Автор — директор центра медиаисследований УНИК
Московские власти справились с угрозой массовых беспорядков 15 декабря. Можно лишь предполагать, какого объема работа была проведена с легальными и неофициальными лидерами этнических сообществ для того, чтобы наиболее организованные из них не вышли на улицу. По ЖЖ видно, что глашатаи «России для русских» торжествуют. Записывают себе бонус. Трактуют события декабря как первую победу «русского сопротивления». Из чего можно сделать вывод, что дело этим не кончится. Горячие кавказские головы будут искать «асимметричный ответ». «Русский марш», со своей стороны, будет готовиться к новым битвам.
Российское общество, очевидно, дрейфует. У этого дрейфа было как бы два такта. Первый такт — от дела Евсюкова до «приморских партизан». Его смысловое ядро заключалось в том, что правоохранительные структуры сильно попортились и требуют реформирования, поскольку не могут одолеть практики насилия и коррупции в собственной среде.
От нападения на Олега Кашина, резни в Кущевской и до Манежной 11 декабря и «Европейского» 15 декабря — второй такт. Его смысловое ядро касается уже падения государства в целом. Насилие лезет везде. Государство больше не является единственным держателем (легитимного) насилия. Возникает образ failed democracy. За полтора года мы прошли путь от пропагандистской брехни об «эффективной демократии», «суверенной демократии» — то есть от образа унылого, но благопристойного полицейского государства — до «веймарской демократии». Тонкая пленка путинской риторики была сдернута с реальности, и реальность предстала во всей своей непритязательности. Не было никакой вертикали, не было «единой России», не было «замирения Кавказа», не было победы силовиков над бандитами, не было отдельных «лихих девяностых». А была, как теперь выясняется, ползучая деградация слабой демократии, выветривание правовой культуры, подгнивание конституционных основ.
И вот перед нами общество, которое уже находится в зоне «веймарского синдрома»: нет сейчас более презираемых в российском обществе слов, чем «демократия», «представительство», «правовое государство», «свобода личности», «толерантность», «свобода слова», «правозащитник» и т. д.. Все они воспринимаются как абсолютно лицемерные. На историческую сцену выходит новое поколение. Легко заметить: 10 лет назад «лимоновцы» воспринимались как экзотические анархисты, не признающие никакой легитимной власти вообще, а только свои собственные формы самоорганизации. Теперь Лимонов может праздновать победу: все общество окончательно распалось на трудно опознаваемые и многочисленные группы, которые признают только власть собственных общин — неважно, дагестанский это клан или сообщество подмосковных скинхедов.

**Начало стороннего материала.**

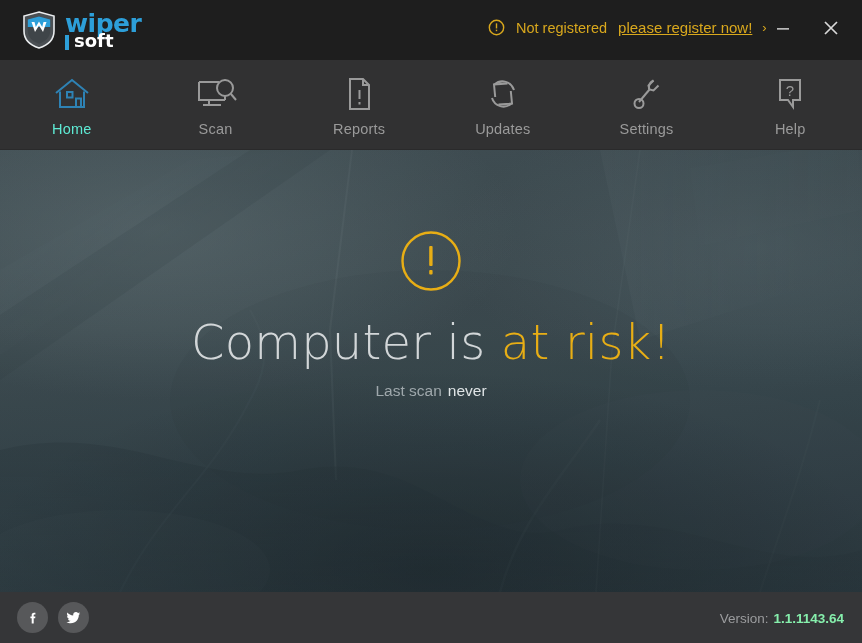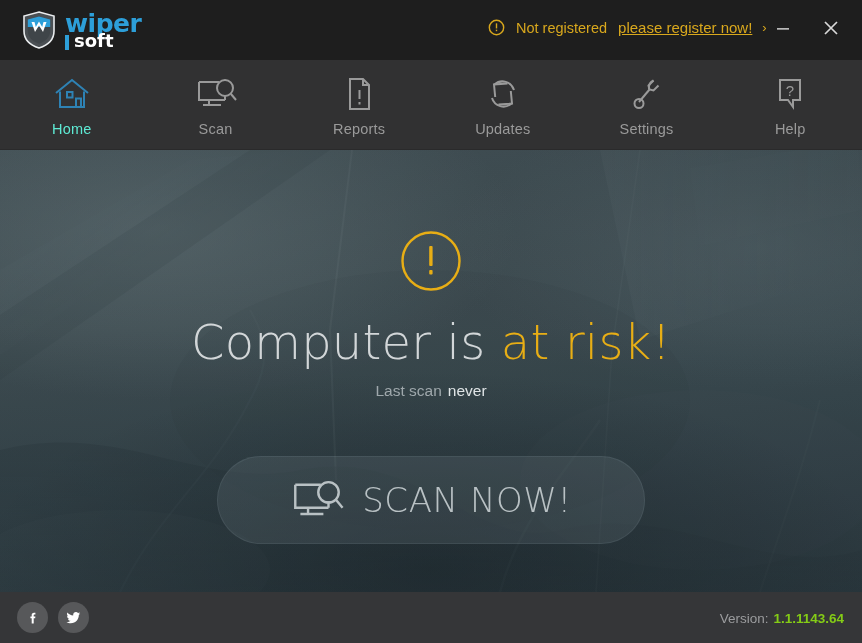--- a/index.html
+++ b/index.html
@@ -157,21 +157,21 @@
     display: flex; align-items: center; justify-content: center;
     cursor: pointer;
   }
   .sbtn svg { display: block; }
   .version {
     position: absolute; right: 18px; top: 50%;
     transform: translateY(-50%);
     font-size: 13.5px;
   }
   .v-label { color: #9b9c9e; }
-  .v-value { color: #84cc16; font-weight: bold; margin-left: 5px; }
+  .v-value { color: #86efac; font-weight: bold; margin-left: 5px; }
 </style>
 </head>
 <body>
 
 <div class="app">
 
   <div class="titlebar">
 
     <div class="logo-wrap">
       <span>
@@ -345,31 +345,20 @@
 
       <div class="status-line">
         <span class="status-ok">Computer is</span>
         <span class="status-risk">at risk!</span>
       </div>
 
       <div class="lastscan">
         <span class="ls-label">Last scan</span><span class="ls-value">never</span>
       </div>
 
-      <div class="scanbtn">
-        <span>
-          <svg width="54" height="46" viewBox="0 0 42 36" fill="none" stroke="#b9c1c4" stroke-width="1.9">
-            <path d="M4 6 H24 M4 6 V24 H30 M30 24 V19"></path>
-            <path d="M14 24 V29 M8 29 H26"></path>
-            <circle cx="30" cy="12" r="8"></circle>
-            <path d="M36 18 L41 24"></path>
-          </svg>
-        </span>
-        <span class="sbl">SCAN NOW!</span>
-      </div>
     </div>
   </div>
 
   <div class="footer">
     <div class="social">
       <div class="sbtn">
         <span>
           <svg width="16" height="16" viewBox="0 0 16 16">
             <path d="M10.4 4.6 H9.3 C8.9 4.6 8.7 4.8 8.7 5.2 V6.5 H10.4 L10.15 8.3 H8.7 V13.6 H6.7 V8.3 H5.4 V6.5 H6.7 V5.05
                      C6.7 3.6 7.5 2.7 9 2.7 H10.4 Z" fill="#ffffff"></path>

А отсюда встает вопрос: чем сильнее в обществе убежденность в нелегитимности власти, чем глубже «яма делегитимации», тем определеннее на другом конце континуума нарастает какая-то иная, новая легитимация. Политическая природа не терпит пустоты. Образовавшаяся яма всегда будет заполняться. Расширяющийся резервуар делегитимации — а в него сейчас вслед за правоохранительными органами осыпаются и другие прибрежные постройки: «Единая Россия», прокуратура, суды, силовики-рейдеры, системная оппозиция, несистемная оппозиция, моральный авторитет педагогики, куски кремлевской стены — заставляет с волнением предполагать, как и кем этот резервуар будет заполняться.
Схватка «русского марша» с кавказцами в Москве — это лишь выражение повисшего в воздухе вопроса о том, что реально связывает территорию под названием Россия после двадцатилетнего перехода от советской системы к иной. Как оказывается, переход из нулевых в десятые — это огромный challenge. Тогда, в нулевые, кремлевские стратеги придумывали единое «советское наследие» (победа в ВОВ, Гагарин, какое-то изгнание поляков из Кремля), играли с селигерской молодежью в антизападничество, пытались пробудить всеобщую оскорбленность то Эстонией, то Украиной. А теперь эти обманки отыграны. Циничная часть публики думает, что в 2011 году опять включат «сурковские разводки» и пиар, начнут орать и топать ногами и как-то протянут это общество через выборы, а там — хоть солнце не вставай. Получится? Видимо, нет. Хорошо забальзамированный труп одного человека может долго лежать на виду. Но труп целого общества на такой гигантской территории вряд ли может лежать дольше десятилетия.
Именно поэтому песня Путина «С чего начинается Родина…» прозвучала анекдотически. Повисла в нервной тишине. Она как-то неуместно смотрится в момент, когда исторический вызов так отчетлив. И все менее понятно, с чего начинается общая родина для кавказцев и «спартачей», для Бекетова и Стрельченко, для предпринимателя Цапка и адвоката Маркелова.